**SUPPLIED MATERIAL**
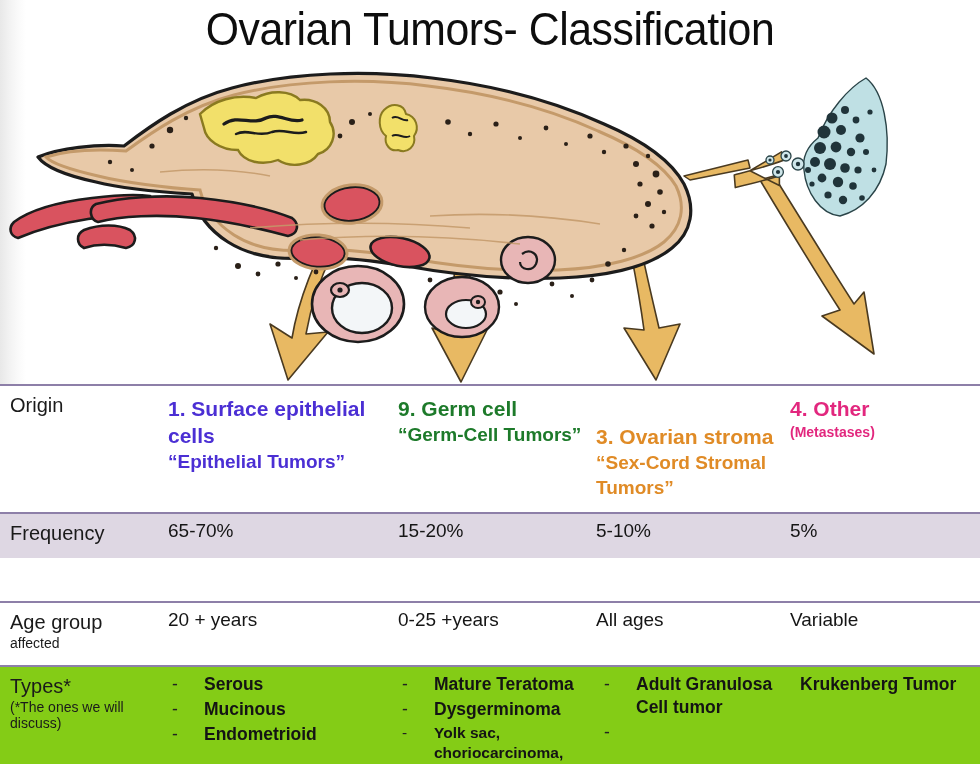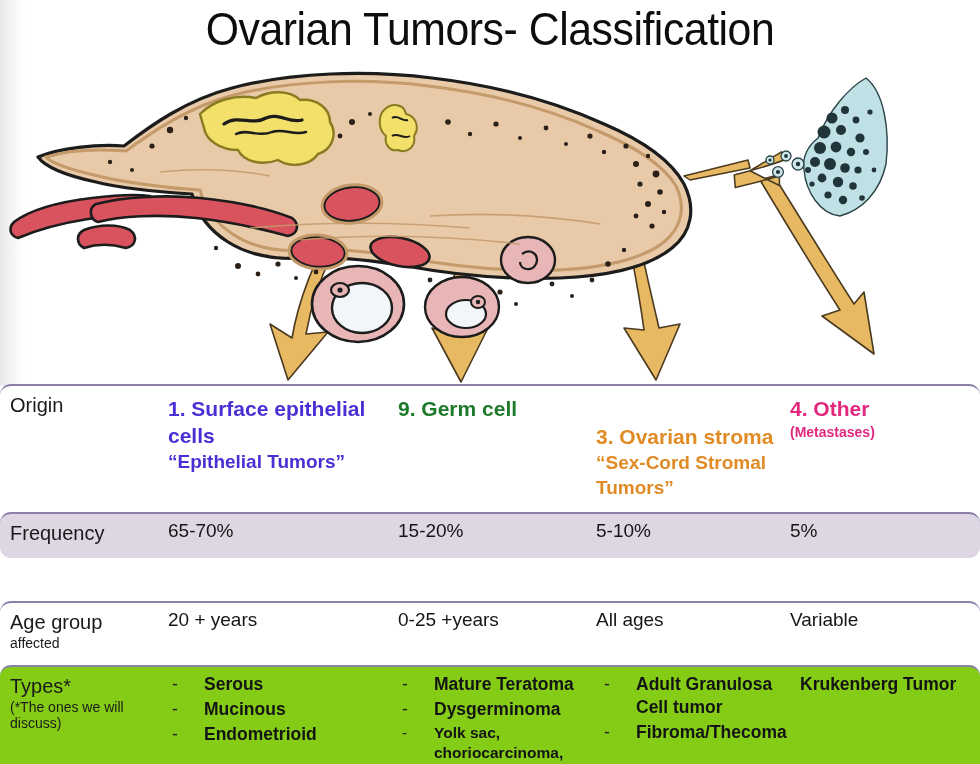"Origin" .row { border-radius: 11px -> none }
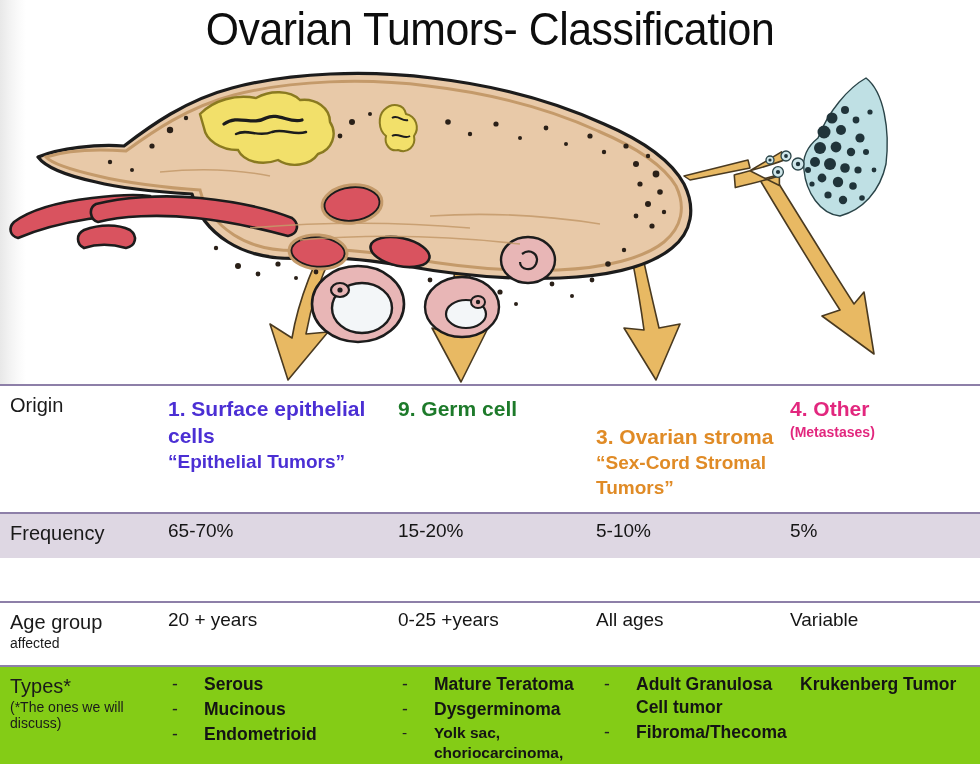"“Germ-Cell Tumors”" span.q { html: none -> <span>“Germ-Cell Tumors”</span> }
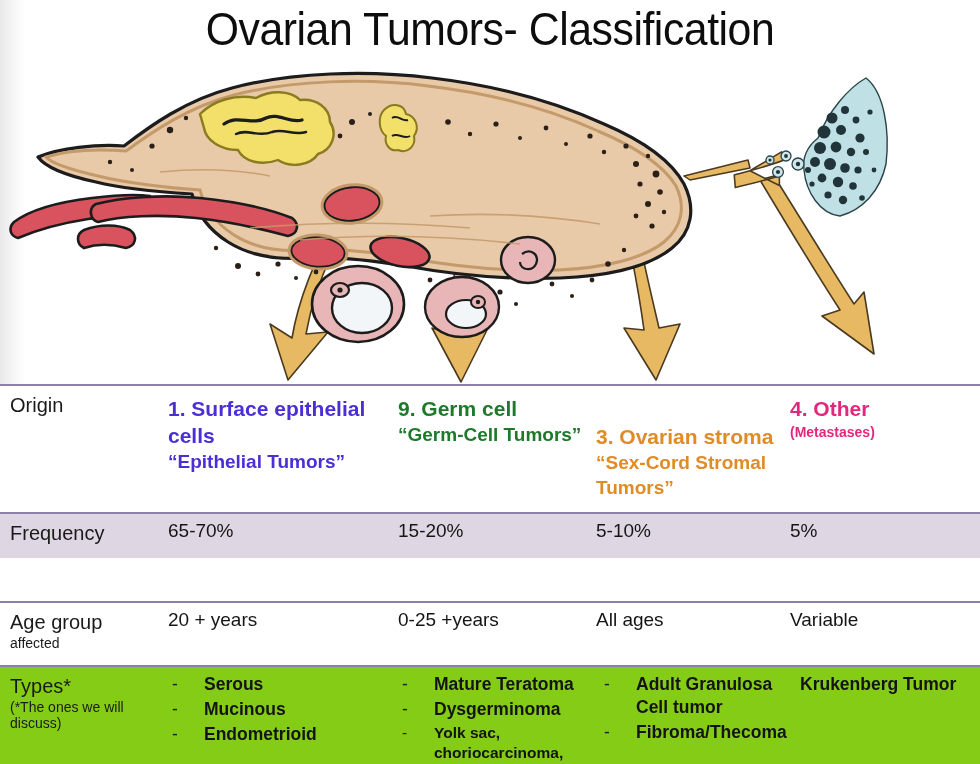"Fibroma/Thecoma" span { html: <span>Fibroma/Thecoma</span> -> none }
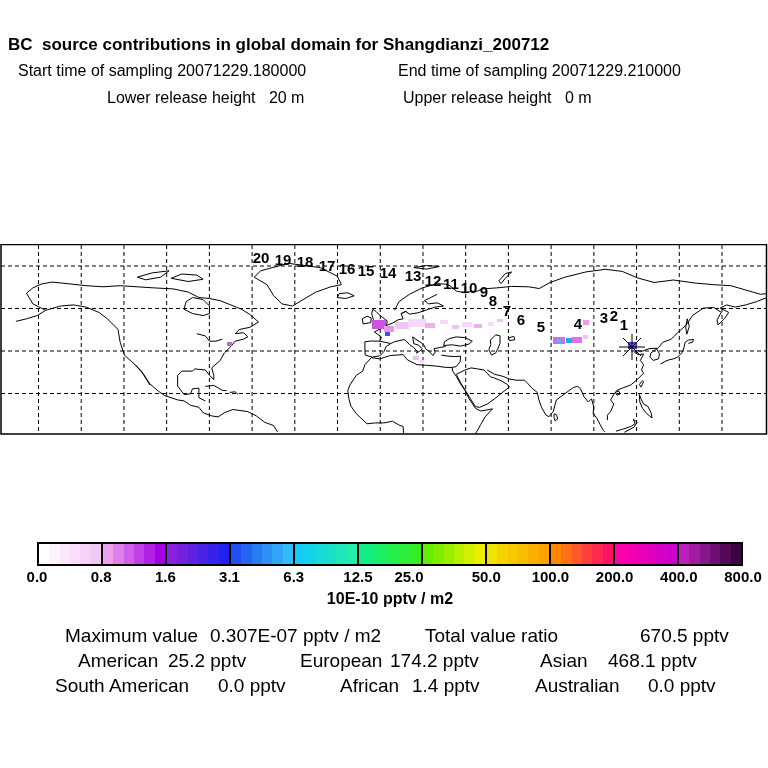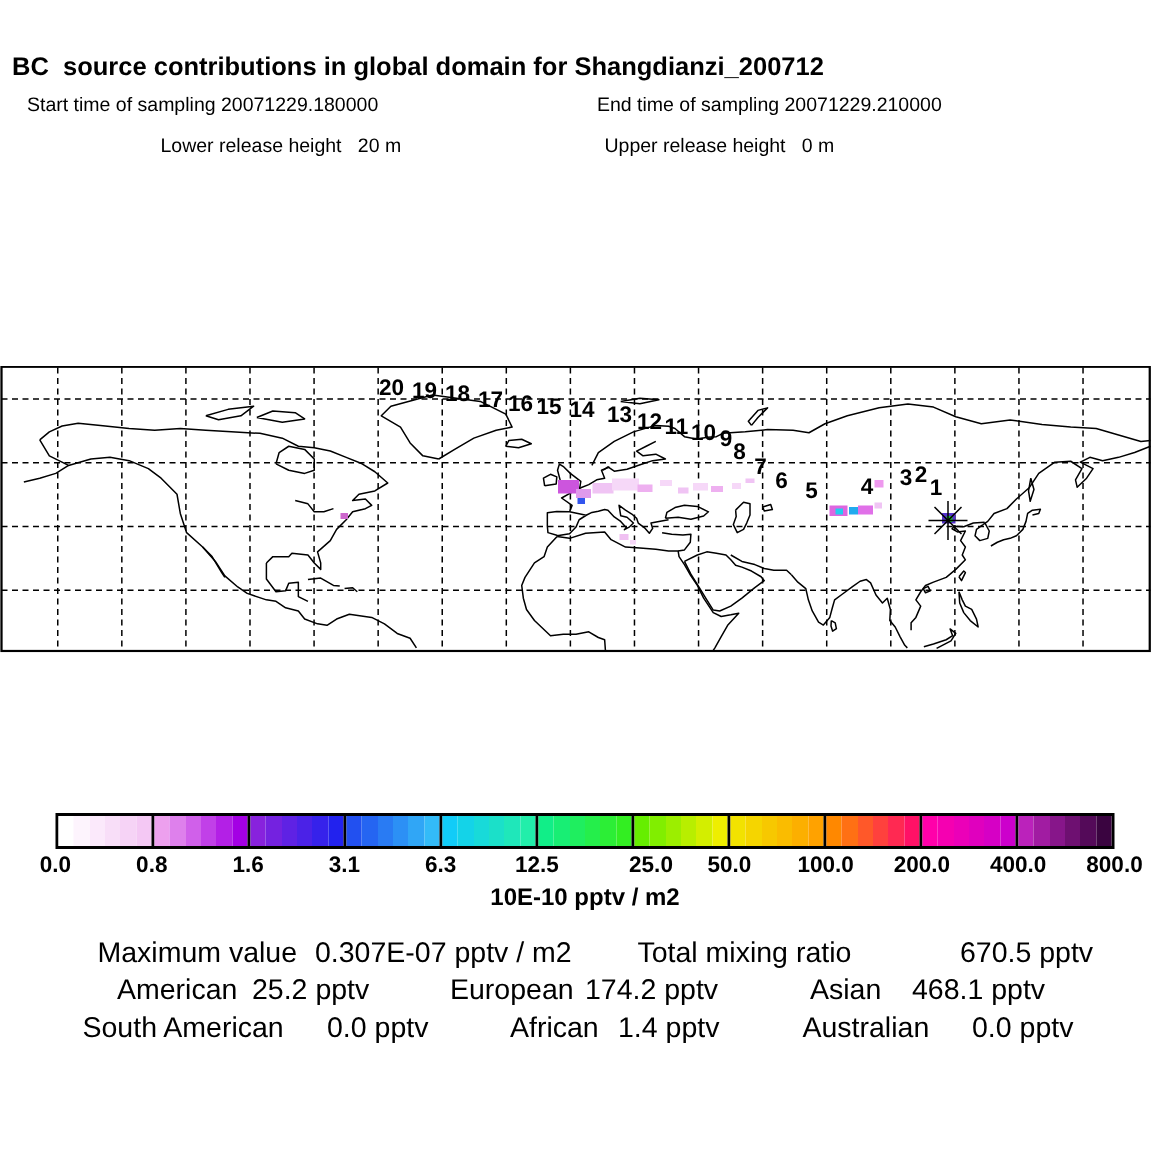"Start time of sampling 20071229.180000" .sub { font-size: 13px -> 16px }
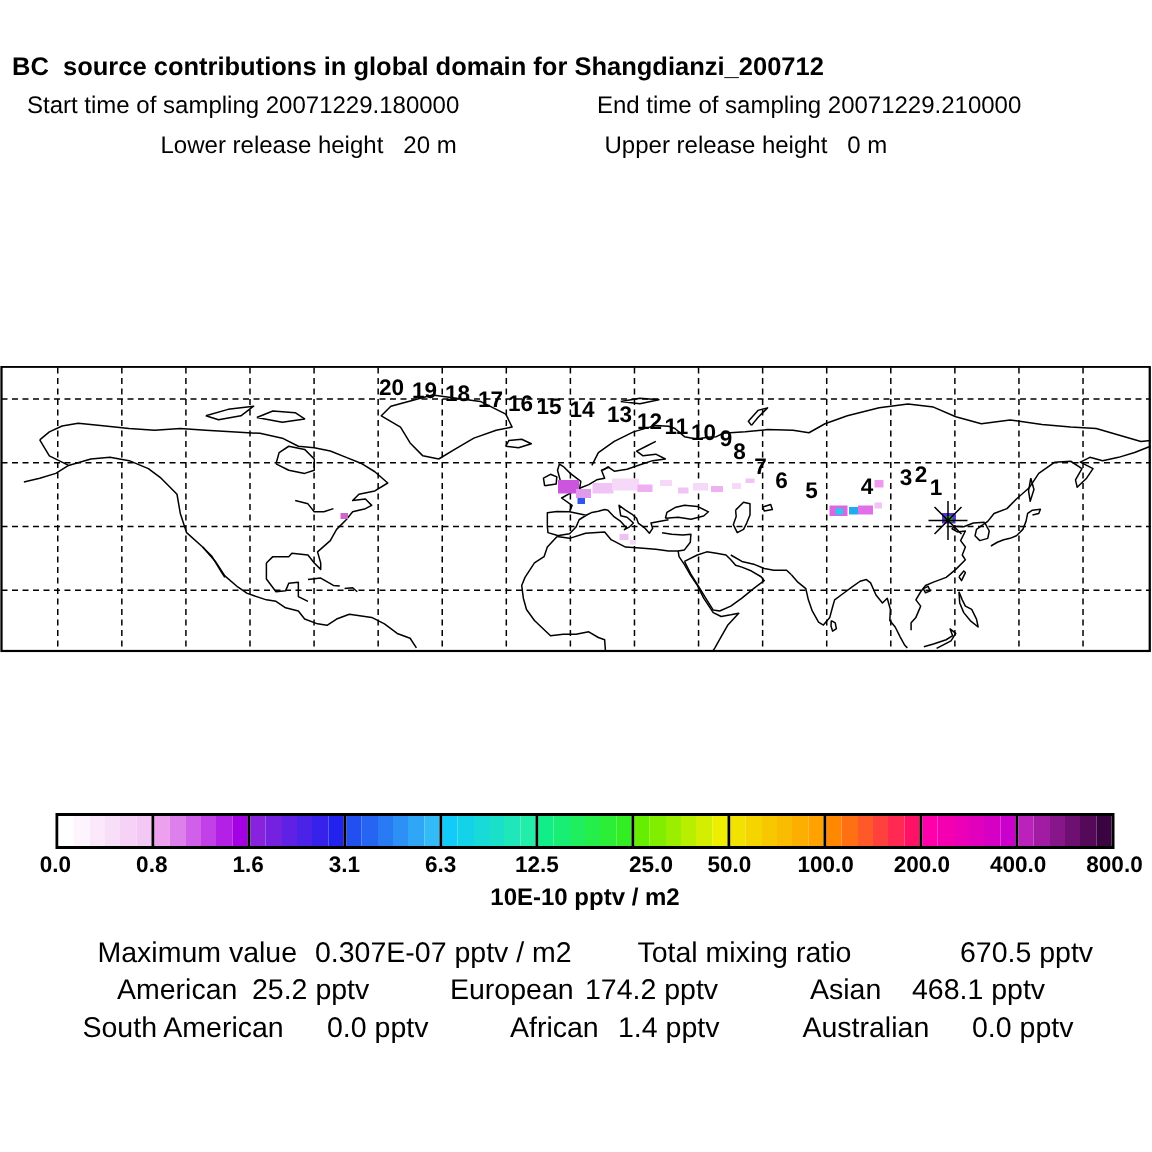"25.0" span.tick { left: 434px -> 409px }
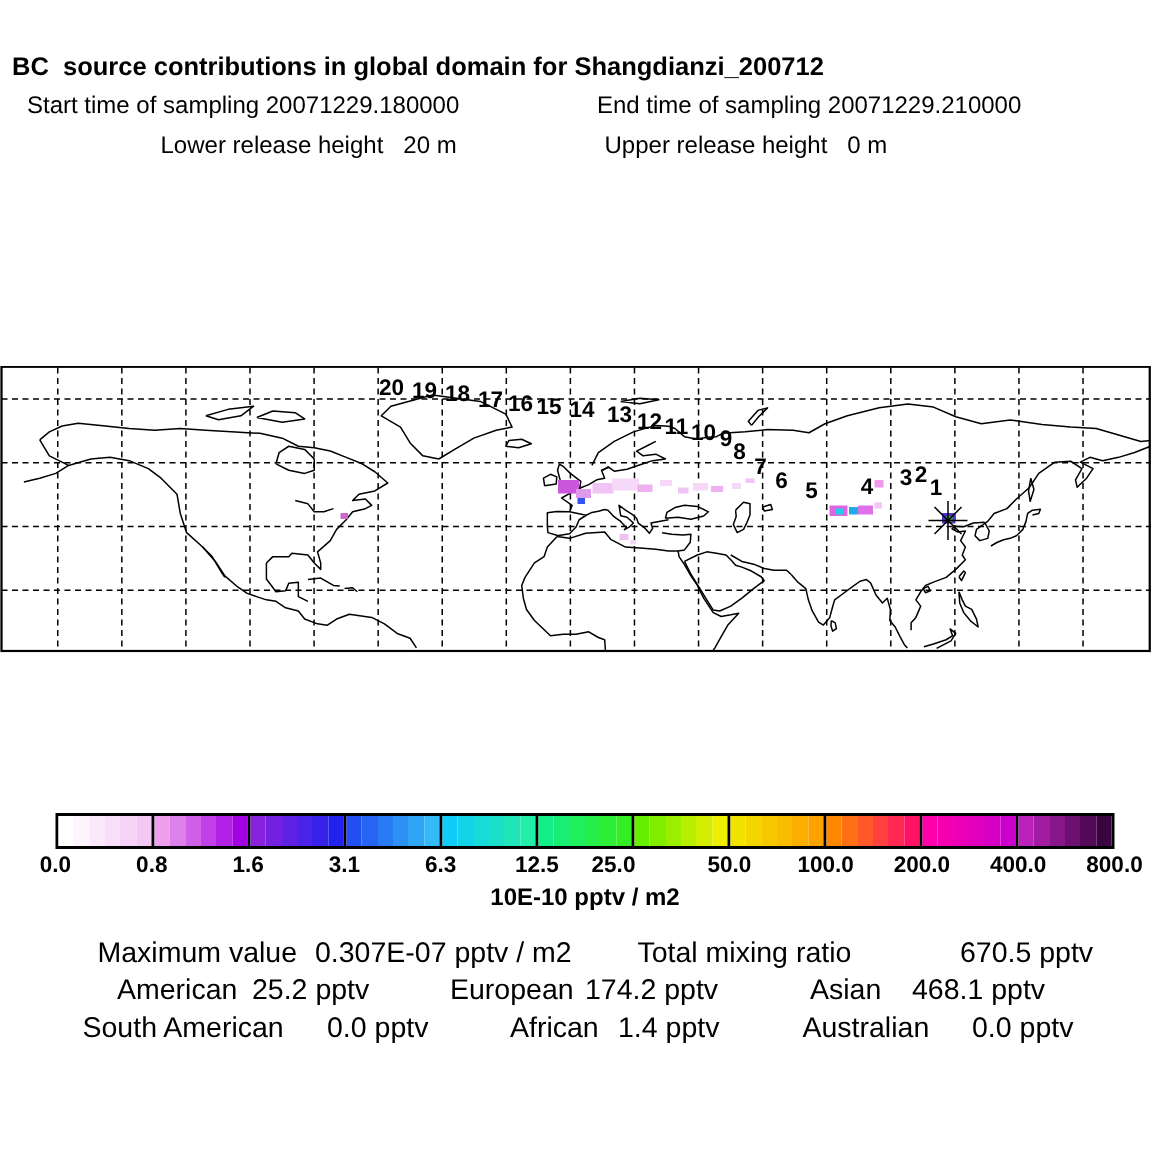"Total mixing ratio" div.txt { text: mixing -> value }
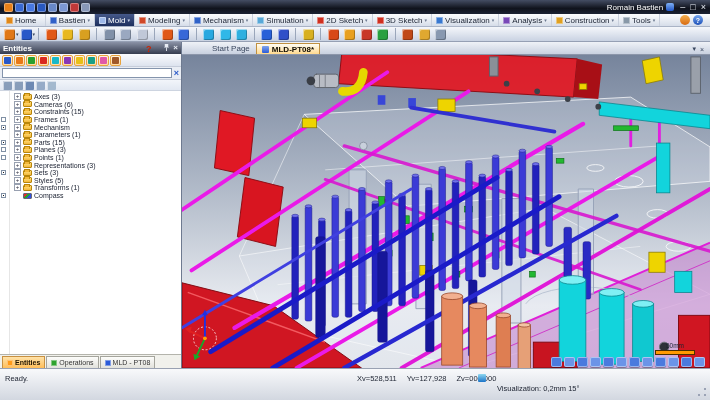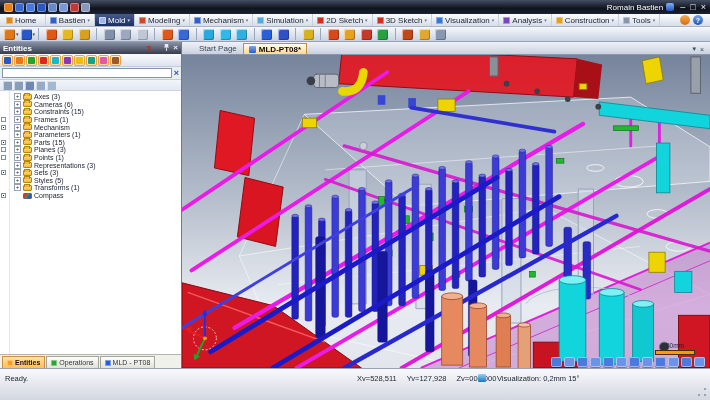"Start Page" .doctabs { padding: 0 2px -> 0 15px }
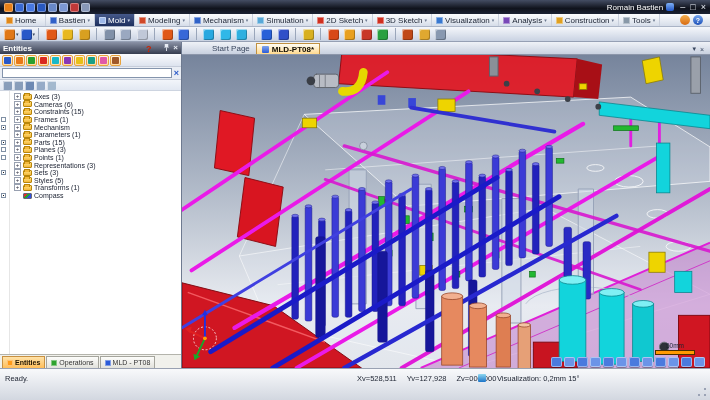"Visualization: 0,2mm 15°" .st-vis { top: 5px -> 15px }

**TASK INSTRUCTIONS**
Please transcribe exactly the part of the records that opens with the line containing "time of sampling" and closes with the line containing "padding: 0 2px", both ends included, and leave out the pictures.

**WRITTEN ANSWER**
"Start time of sampling 20071229.180000" .sub { font-size: 13px -> 16px }
"25.0" span.tick { left: 434px -> 409px }
"Total mixing ratio" div.txt { text: mixing -> value }
"Start Page" .doctabs { padding: 0 2px -> 0 15px }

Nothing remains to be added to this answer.